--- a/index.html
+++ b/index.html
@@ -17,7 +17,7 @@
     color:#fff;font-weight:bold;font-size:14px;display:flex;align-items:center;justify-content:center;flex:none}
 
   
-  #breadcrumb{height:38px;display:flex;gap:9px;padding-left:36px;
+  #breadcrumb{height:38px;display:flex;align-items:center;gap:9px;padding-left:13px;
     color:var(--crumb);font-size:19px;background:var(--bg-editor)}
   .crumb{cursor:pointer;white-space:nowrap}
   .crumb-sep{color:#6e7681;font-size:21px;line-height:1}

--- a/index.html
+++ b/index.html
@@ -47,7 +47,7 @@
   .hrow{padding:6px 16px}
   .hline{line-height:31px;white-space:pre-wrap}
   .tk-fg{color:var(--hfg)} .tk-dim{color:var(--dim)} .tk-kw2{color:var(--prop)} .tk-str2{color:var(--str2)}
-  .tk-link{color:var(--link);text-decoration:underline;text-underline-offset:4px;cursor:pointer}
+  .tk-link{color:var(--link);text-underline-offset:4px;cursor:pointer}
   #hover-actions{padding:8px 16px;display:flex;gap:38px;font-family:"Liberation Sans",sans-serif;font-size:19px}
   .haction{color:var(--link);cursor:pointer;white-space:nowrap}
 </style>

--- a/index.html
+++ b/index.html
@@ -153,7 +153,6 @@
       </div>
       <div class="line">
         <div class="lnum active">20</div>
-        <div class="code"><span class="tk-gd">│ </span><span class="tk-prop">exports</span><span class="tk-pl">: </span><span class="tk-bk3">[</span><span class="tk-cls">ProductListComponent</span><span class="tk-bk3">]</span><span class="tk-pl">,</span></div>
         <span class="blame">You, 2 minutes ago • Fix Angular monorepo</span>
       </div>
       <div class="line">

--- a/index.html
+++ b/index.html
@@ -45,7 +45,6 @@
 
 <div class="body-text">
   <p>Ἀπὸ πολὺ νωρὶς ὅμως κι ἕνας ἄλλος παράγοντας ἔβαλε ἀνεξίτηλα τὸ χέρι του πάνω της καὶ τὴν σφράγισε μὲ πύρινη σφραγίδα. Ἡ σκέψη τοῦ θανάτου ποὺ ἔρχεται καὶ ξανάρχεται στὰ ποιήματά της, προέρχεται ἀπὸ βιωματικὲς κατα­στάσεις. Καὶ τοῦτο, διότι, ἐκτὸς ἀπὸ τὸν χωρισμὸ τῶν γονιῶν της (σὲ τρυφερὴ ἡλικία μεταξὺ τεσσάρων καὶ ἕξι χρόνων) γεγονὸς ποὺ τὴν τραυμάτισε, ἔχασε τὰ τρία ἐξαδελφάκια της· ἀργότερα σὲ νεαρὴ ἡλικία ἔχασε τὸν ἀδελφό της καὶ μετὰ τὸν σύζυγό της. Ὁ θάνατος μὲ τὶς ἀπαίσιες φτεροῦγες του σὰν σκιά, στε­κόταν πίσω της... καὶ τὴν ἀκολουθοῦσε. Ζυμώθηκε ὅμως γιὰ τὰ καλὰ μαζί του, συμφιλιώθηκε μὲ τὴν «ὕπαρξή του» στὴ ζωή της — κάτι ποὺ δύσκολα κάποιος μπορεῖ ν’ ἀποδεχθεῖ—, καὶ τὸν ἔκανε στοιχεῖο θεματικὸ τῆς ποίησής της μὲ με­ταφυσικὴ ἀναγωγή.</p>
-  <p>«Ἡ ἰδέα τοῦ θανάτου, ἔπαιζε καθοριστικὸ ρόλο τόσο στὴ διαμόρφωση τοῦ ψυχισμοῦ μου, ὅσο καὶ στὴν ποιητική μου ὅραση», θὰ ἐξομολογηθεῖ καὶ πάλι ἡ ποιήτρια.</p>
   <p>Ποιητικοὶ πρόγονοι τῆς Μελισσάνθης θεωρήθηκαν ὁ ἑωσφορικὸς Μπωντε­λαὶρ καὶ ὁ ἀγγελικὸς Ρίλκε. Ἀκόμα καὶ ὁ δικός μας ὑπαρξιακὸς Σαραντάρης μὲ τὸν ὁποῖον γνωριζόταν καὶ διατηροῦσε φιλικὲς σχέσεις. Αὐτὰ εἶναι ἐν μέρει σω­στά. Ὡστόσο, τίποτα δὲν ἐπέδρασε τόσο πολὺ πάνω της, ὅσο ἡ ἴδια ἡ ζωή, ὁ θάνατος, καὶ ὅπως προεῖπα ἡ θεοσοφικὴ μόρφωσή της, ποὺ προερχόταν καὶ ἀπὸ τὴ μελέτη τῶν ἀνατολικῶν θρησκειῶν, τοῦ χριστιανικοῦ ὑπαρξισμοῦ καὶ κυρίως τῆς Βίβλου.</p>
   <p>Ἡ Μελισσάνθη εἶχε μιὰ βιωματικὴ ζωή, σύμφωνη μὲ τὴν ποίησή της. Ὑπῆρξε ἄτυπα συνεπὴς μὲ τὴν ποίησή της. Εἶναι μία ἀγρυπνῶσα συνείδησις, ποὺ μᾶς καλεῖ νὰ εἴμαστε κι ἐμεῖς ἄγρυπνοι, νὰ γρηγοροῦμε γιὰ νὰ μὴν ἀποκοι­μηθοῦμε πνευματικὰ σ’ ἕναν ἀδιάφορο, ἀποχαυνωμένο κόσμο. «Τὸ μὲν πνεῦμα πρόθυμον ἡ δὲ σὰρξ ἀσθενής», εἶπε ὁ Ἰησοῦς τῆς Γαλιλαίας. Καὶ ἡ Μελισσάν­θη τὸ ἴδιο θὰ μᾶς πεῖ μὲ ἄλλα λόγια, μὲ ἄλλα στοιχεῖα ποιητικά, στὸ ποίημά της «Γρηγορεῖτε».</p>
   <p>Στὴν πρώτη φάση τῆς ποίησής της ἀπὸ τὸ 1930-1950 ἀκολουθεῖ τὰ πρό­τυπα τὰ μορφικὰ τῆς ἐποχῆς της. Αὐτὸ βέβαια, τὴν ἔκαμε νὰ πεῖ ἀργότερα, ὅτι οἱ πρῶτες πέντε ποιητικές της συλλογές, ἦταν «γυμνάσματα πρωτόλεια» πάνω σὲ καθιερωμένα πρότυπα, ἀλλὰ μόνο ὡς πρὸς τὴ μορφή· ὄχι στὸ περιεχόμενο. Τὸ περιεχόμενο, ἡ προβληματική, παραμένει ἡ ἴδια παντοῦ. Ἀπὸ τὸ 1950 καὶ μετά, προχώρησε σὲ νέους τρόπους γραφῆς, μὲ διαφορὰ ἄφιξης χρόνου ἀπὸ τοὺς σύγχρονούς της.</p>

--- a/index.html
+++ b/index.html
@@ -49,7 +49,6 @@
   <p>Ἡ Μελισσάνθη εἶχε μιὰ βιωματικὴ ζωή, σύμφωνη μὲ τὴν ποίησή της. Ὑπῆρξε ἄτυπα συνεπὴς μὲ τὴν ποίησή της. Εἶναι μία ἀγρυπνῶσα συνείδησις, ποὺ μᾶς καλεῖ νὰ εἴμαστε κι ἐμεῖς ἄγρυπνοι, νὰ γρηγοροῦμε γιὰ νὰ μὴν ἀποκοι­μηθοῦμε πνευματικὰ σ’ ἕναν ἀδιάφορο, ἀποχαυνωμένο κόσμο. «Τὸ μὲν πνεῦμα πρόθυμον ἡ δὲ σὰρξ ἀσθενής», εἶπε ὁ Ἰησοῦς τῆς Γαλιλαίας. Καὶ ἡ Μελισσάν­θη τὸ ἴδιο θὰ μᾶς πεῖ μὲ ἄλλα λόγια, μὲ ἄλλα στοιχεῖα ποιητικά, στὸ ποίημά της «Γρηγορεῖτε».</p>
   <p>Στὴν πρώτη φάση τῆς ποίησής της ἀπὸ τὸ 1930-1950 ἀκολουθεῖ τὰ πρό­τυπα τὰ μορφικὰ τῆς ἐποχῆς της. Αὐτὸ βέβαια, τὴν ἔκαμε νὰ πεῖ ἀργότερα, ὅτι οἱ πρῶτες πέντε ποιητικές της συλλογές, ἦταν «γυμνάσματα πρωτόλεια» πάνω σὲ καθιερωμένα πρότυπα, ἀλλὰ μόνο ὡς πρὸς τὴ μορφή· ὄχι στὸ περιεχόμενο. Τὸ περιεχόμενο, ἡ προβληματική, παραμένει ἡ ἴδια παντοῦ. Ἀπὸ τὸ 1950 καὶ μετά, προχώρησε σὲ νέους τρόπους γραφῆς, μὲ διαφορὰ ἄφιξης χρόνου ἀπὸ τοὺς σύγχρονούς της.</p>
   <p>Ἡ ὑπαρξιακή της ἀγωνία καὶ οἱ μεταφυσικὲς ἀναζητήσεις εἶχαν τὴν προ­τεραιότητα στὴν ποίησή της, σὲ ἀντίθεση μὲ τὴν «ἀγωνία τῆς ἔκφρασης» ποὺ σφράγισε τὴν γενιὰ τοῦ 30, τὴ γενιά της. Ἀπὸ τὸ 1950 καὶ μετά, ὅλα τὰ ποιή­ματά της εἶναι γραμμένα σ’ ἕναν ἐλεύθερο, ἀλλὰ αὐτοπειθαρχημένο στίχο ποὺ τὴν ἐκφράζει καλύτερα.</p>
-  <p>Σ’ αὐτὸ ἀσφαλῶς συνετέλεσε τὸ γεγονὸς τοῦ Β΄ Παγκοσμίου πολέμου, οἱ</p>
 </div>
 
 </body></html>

# Task requirements:
Out of the records above, pull each line containing the word "align".

# Problem solution:
     color:#fff;font-weight:bold;font-size:14px;display:flex;align-items:center;justify-content:center;flex:none}
+  #breadcrumb{height:38px;display:flex;align-items:center;gap:9px;padding-left:13px;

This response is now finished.